やっと落ち着いたらしい少年は、自分がしたことに気付いて顔を青くしていた。
「怒ってないわ……でも、こんなに、気持ち良いのね……」
自然と出た感想だが、嘘ではなかった。眠るのが一番好きなフロイラインだが、こういうのも悪くはないと。
溜め息をつきつつ、やがて口を開いた。
「起きたらお風呂に入りたいわ……あとシーツの取り替えもお願いね」
身体がベトベトなのは流石に嫌だ。けど今から入るのも交換するのも面倒だった。少年はコクコクと頷きつつ、フロイラインの隣で眠ろうとしたが。
「貴方も、お風呂に一緒に入る?」
フロイラインの何気ない言葉に少年は思わず頷くと、その光景を想像してしまったらしい。

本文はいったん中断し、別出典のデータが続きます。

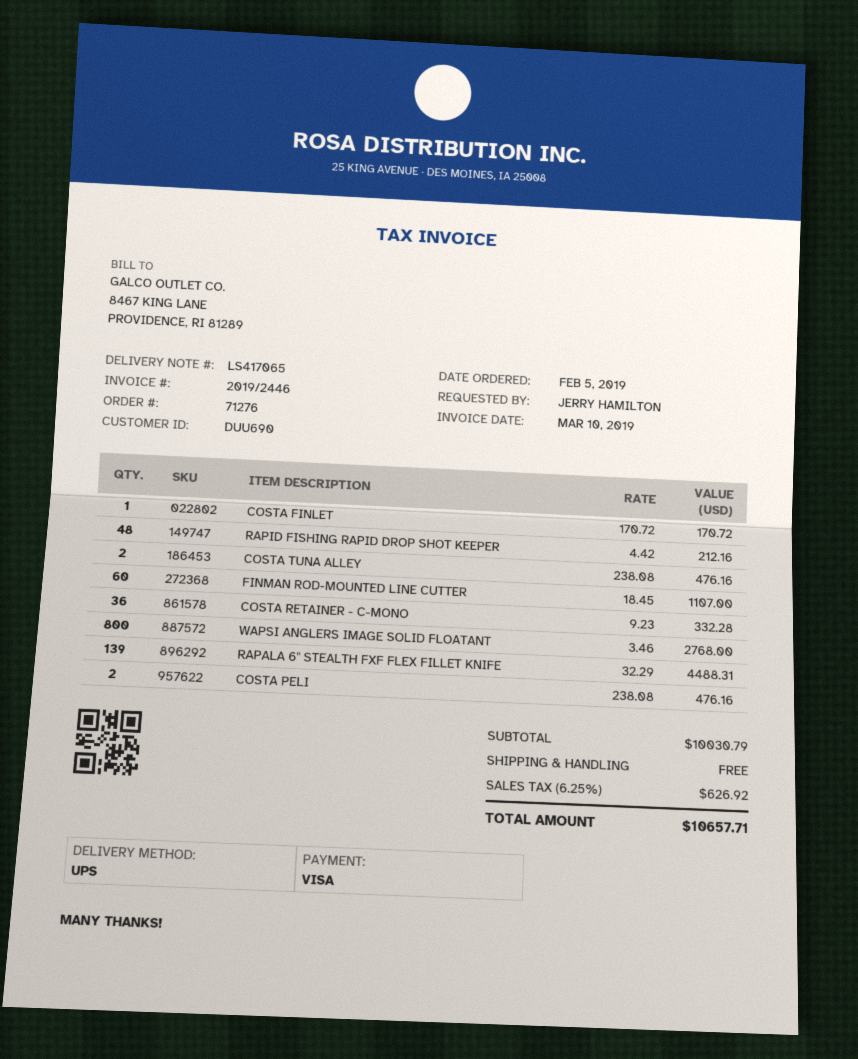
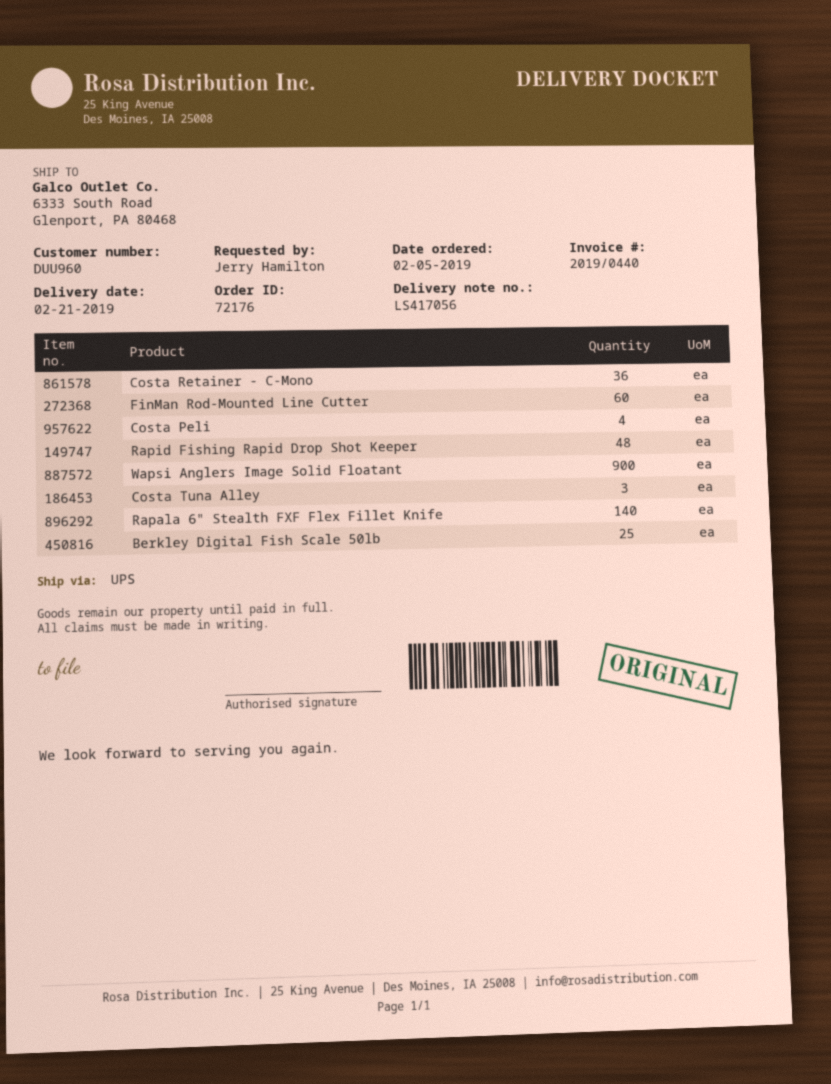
order number: 71276 -> 72176
delivery note number: LS417065 -> LS417056
invoice number: 2019/2446 -> 2019/0440
customer number: DUU690 -> DUU960
COSTA FINLET: 1 -> none
COSTA TUNA ALLEY: 2 -> 3
WAPSI ANGLERS IMAGE SOLID FLOATANT: 800 -> 900
RAPALA 6" STEALTH FXF FLEX FILLET KNIFE: 139 -> 140
COSTA PELI: 2 -> 4
Berkley Digital Fish Scale 50lb: none -> 25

また硬くなったソレをフロイラインは呆れたように見つつ、口を開くのだった。
「まだ、眠れないみたいね……いいわよ♡」
どうやら自分もかなり嵌まってしまったようだ。それを悟りつつ、少年を受け入れるフロイライン。
そうして再び二人は身体を絡ませていく。
結局のところ、やっと眠りつけたのは何時間も後のことだったと言う。